* Work required *
Among the lines below, restate word for word only those from the line with "margin-left: 24px ->" through the line with "none -> <tr>", with both end lines kept.

* Information *
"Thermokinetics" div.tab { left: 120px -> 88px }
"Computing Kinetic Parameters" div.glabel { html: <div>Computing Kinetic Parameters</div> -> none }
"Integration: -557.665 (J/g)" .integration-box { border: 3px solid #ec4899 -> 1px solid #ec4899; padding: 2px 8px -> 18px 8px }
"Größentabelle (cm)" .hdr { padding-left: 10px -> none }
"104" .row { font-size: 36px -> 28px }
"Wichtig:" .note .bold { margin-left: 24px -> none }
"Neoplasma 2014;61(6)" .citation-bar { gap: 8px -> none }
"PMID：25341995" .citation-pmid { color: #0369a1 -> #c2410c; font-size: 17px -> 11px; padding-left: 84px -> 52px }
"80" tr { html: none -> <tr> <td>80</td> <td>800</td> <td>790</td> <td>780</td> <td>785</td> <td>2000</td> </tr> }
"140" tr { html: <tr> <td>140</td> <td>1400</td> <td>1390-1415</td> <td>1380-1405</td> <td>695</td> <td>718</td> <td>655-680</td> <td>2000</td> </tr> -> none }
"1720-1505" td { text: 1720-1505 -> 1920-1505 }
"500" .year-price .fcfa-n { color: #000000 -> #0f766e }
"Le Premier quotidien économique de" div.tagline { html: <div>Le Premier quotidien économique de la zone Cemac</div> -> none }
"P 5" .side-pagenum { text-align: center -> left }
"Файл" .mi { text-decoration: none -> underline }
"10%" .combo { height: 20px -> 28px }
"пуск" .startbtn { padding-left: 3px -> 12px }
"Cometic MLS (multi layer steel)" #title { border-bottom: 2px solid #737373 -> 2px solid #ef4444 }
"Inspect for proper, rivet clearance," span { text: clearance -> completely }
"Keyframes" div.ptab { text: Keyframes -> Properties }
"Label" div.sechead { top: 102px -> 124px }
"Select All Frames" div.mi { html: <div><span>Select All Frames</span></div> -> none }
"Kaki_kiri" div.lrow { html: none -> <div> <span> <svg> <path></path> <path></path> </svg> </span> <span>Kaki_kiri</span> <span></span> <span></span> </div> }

* Problem solution *
"Wichtig:" .note .bold { margin-left: 24px -> none }
"Neoplasma 2014;61(6)" .citation-bar { gap: 8px -> none }
"PMID：25341995" .citation-pmid { color: #0369a1 -> #c2410c; font-size: 17px -> 11px; padding-left: 84px -> 52px }
"80" tr { html: none -> <tr> <td>80</td> <td>800</td> <td>790</td> <td>780</td> <td>785</td> <td>2000</td> </tr> }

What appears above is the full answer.